Ces deux cas ont fait l’objet d’une inves­ti­ga­tion mis­sion­née par la Fédé­ra­tion inter­na­tio­nale des droits humains (FIDH) et l’Organisation mon­diale contre la tor­ture (OMCT), réa­li­sée entre le 9 et le 14 février. La conclu­sion a été que Vale et CCBM se sont ren­dus res­pon­sables de « délits de cor­rup­tion, accès à des infor­ma­tions confi­den­tielles, enre­gis­tre­ments clan­des­tins, usur­pa­tion d’identité, accès illi­cite à des bases de don­nées publiques et licen­cie­ment injus­ti­fié de travailleurs ».

« Ces délits auraient été com­mis avec la com­pli­ci­té d’agents de l’État » signale la FIDH dans un com­mu­ni­qué. « Cer­tains docu­ments prouvent l’existence pots-de-vin ver­sés à des agents de l’État, le pos­sible appui de l’ABIN dans le cas de Belo Monte et d’agents retrai­tés de l’ABIN dans le cas de Vale, tout cela étant diri­gé contre les acteurs et des ONG consi­dé­rées par ces entre­prises comme de pos­sibles obs­tacles à leurs activités ».

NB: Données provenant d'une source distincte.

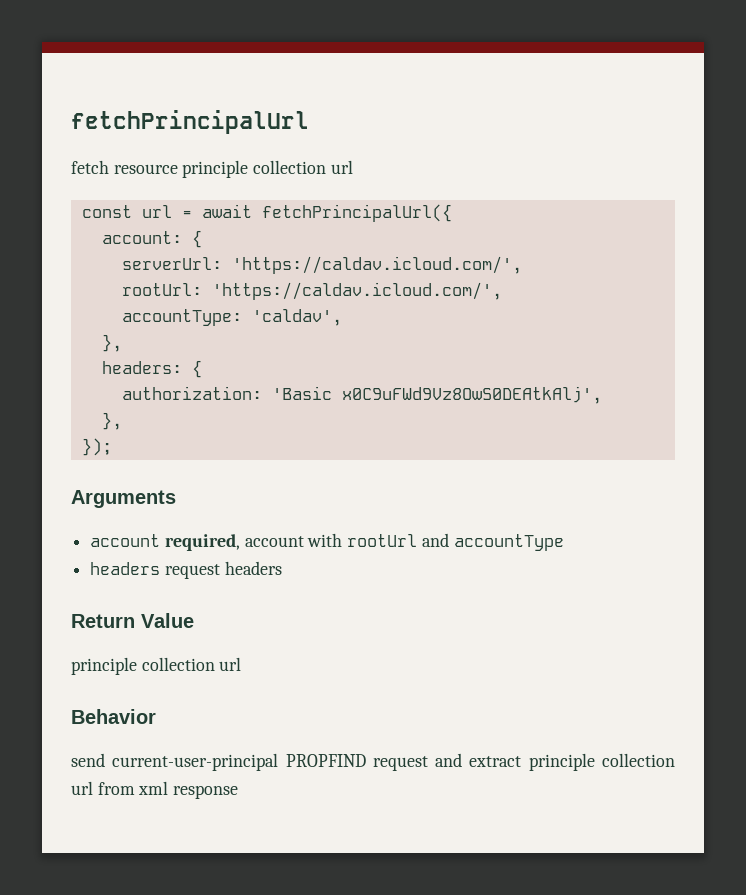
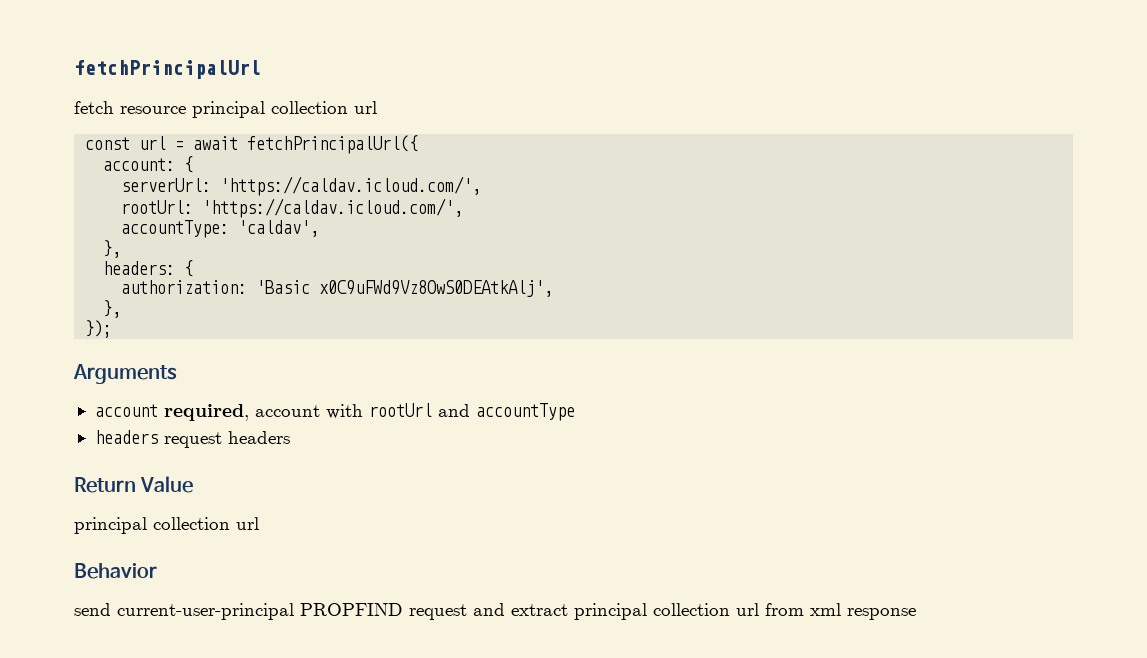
- fetch resource principle collection url
+ fetch resource principal collection url
  Return Value
- principle collection url
+ principal collection url
- send current-user-principal PROPFIND request and extract principle collection url from xml response
+ send current-user-principal PROPFIND request and extract principal collection url from xml response

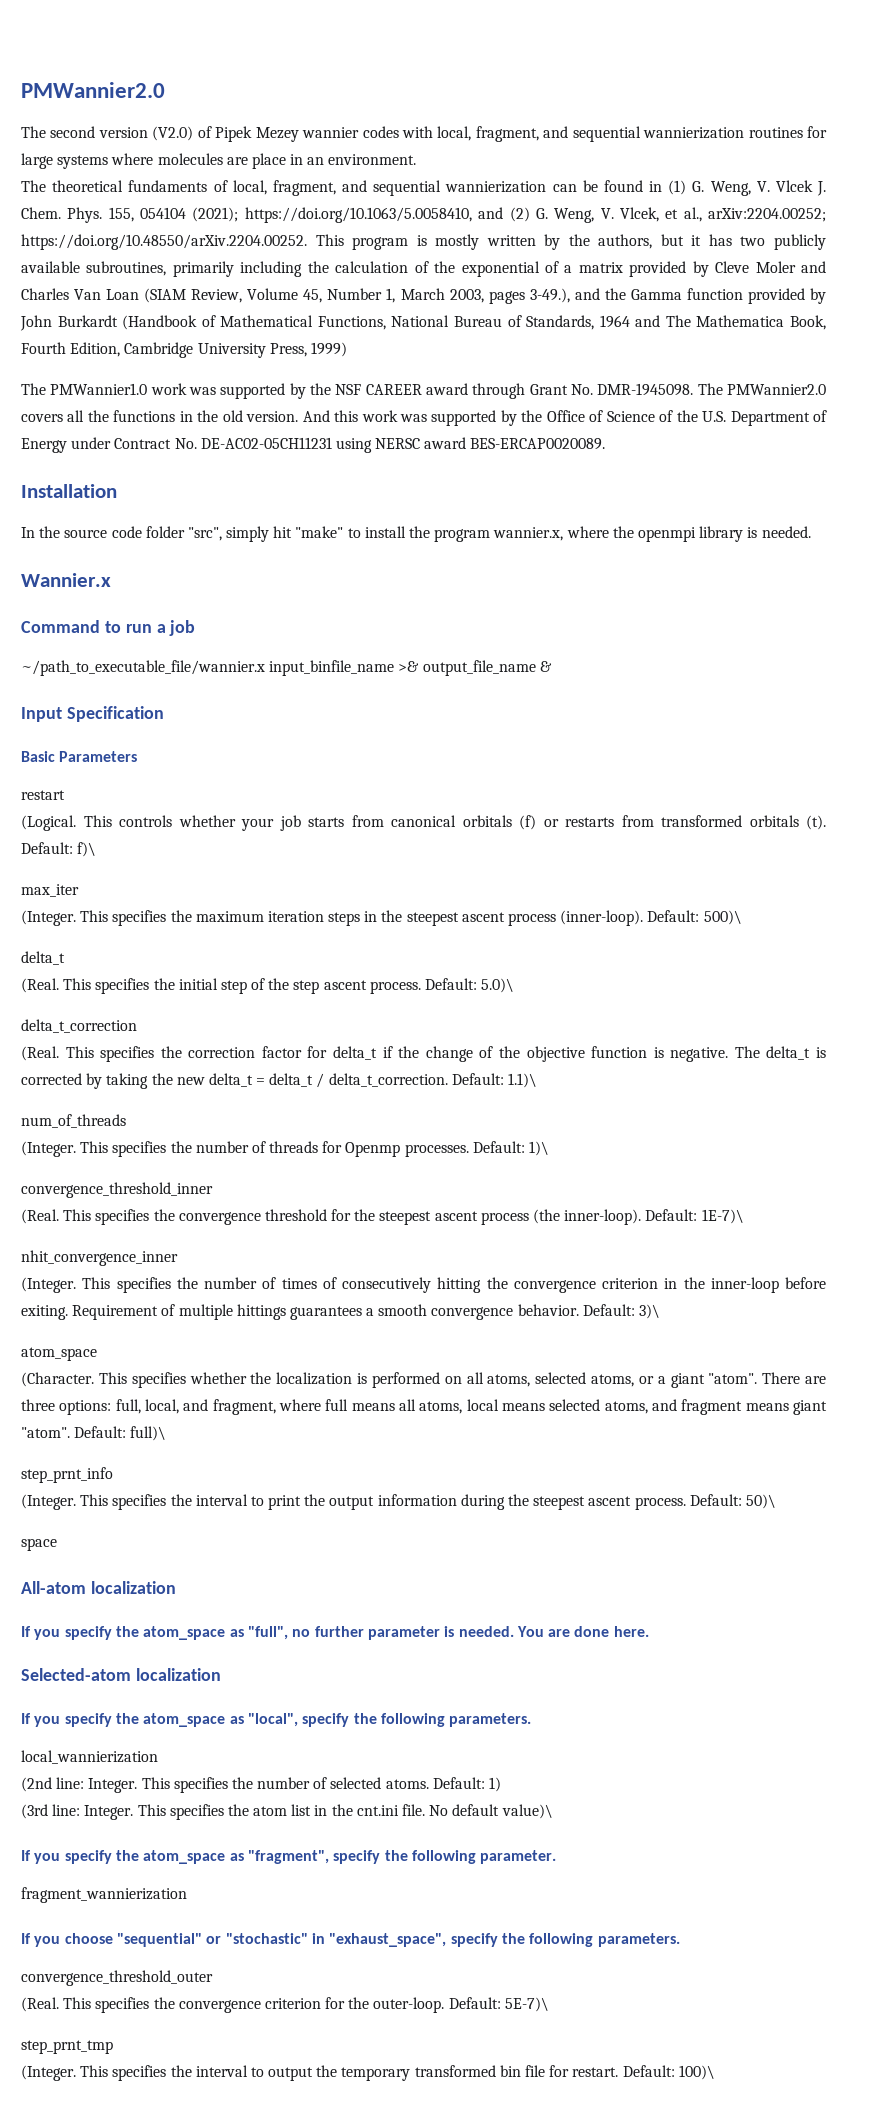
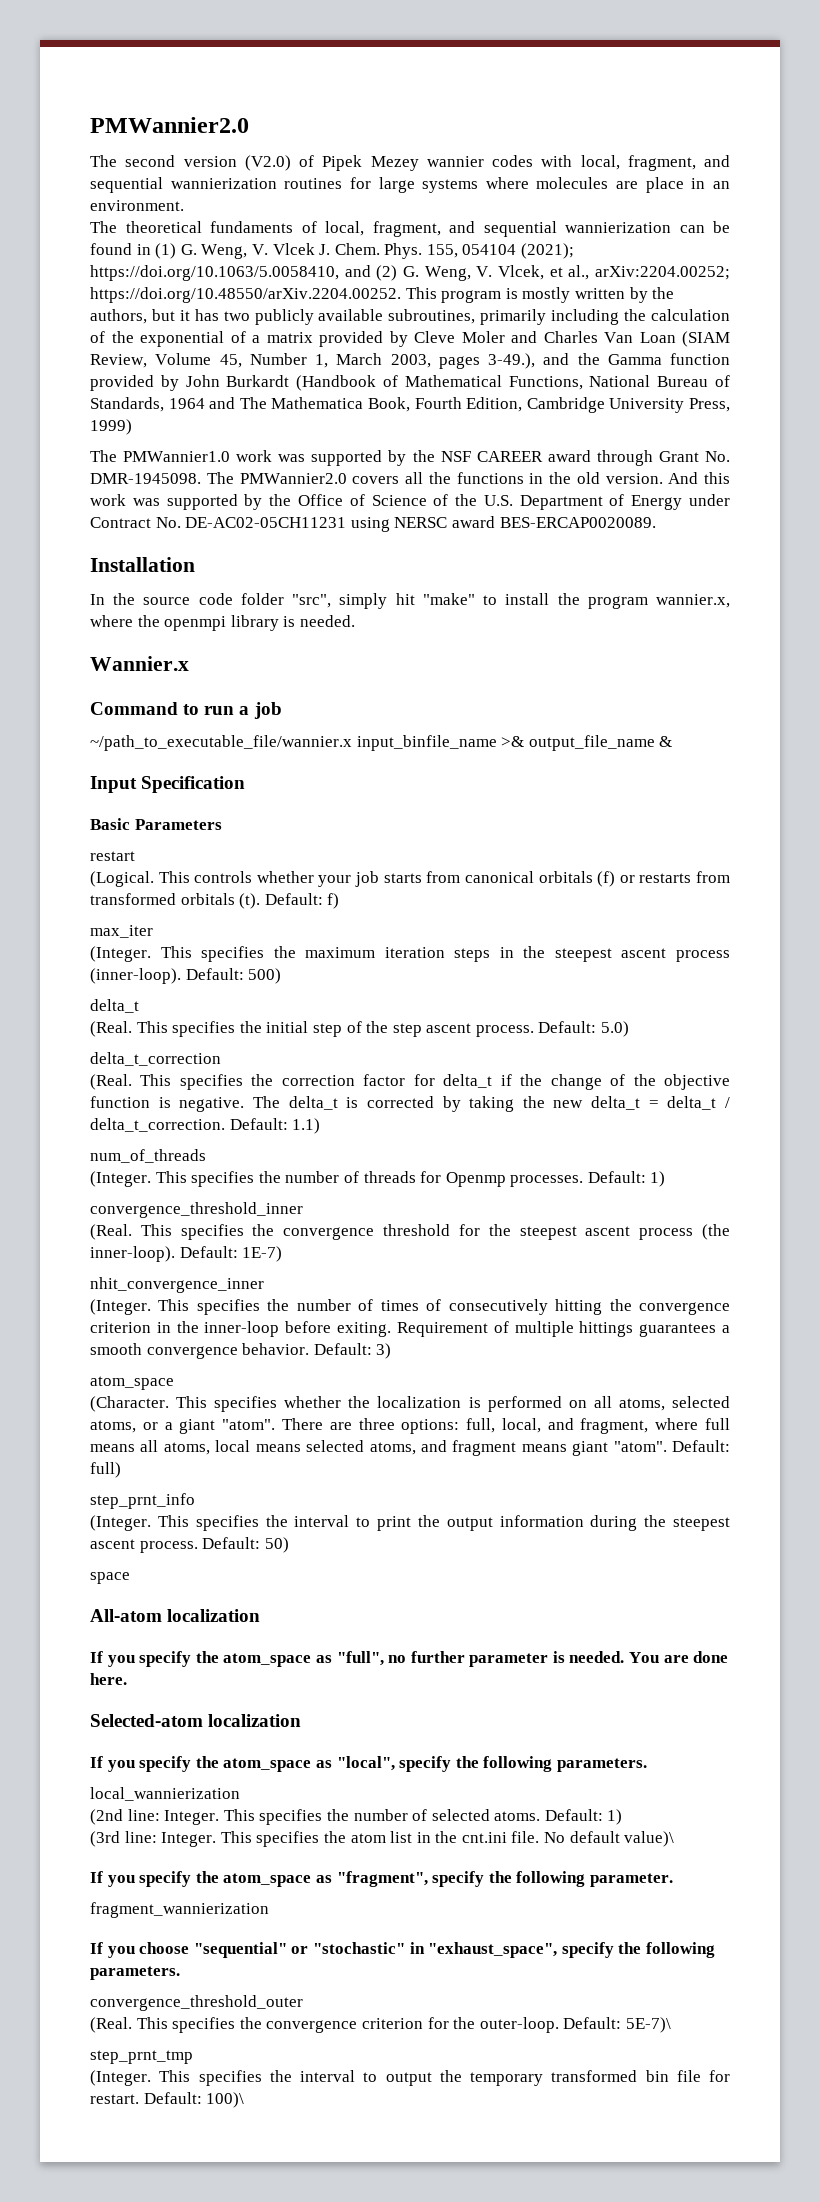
- Default: f)\
+ Default: f)
- Default: 500)\
+ Default: 500)
- Default: 5.0)\
+ Default: 5.0)
- Default: 1.1)\
+ Default: 1.1)
- This specifies the number of threads for Openmp processes. Default: 1)\
+ This specifies the number of threads for Openmp processes. Default: 1)
- Default: 1E-7)\
+ Default: 1E-7)
- Default: 3)\
+ Default: 3)
- Default: full)\
+ Default: full)
- Default: 50)\
+ Default: 50)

Lors des décla­ra­tions réa­li­sées à la fin de la mis­sion, l’avocat fran­çais Alexandre Faro a révé­lé que « Vale dépense de 200 000 à 500 000 réales [de 84 000 à 210 000 dol­lars] pour ses recherches sur les mou­ve­ments sociaux », ajou­tant que l’entreprise a eu accès à Info­seg, le réseau de don­nées per­son­nelles des orga­nismes gou­ver­ne­men­taux, « ce qui est abo­lu­ment illé­gal [et] montre que des fonc­tion­naires d’entreprises publiques sont pro­ba­ble­ment complices ».

Les par­ti­ci­pants de la mis­sion se sont réunis notam­ment avec des orga­ni­sa­tions sociales vic­times de l’espionnage, des repré­sen­tants du gou­ver­ne­ment et du pou­voir judiciaire.

Jime­na Reyes, res­pon­sable du Bureau des Amé­riques de la FIDH et res­pon­sable de l’Observatoire pour la pro­tec­tion des défen­seurs de droits humains a décla­ré que « la ques­tion de l’espionnage pra­ti­qué par les entre­prises mul­ti­na­tio­nales contre les mou­ve­ments sociaux au Bré­sil met en évi­dence le manque de res­pect de ces entre­prises pour les droits humains. Ces agis­se­ments ont pour effet de saper la liber­té d’expression et de désac­cord, pilier essen­tiel d’un État démocratique.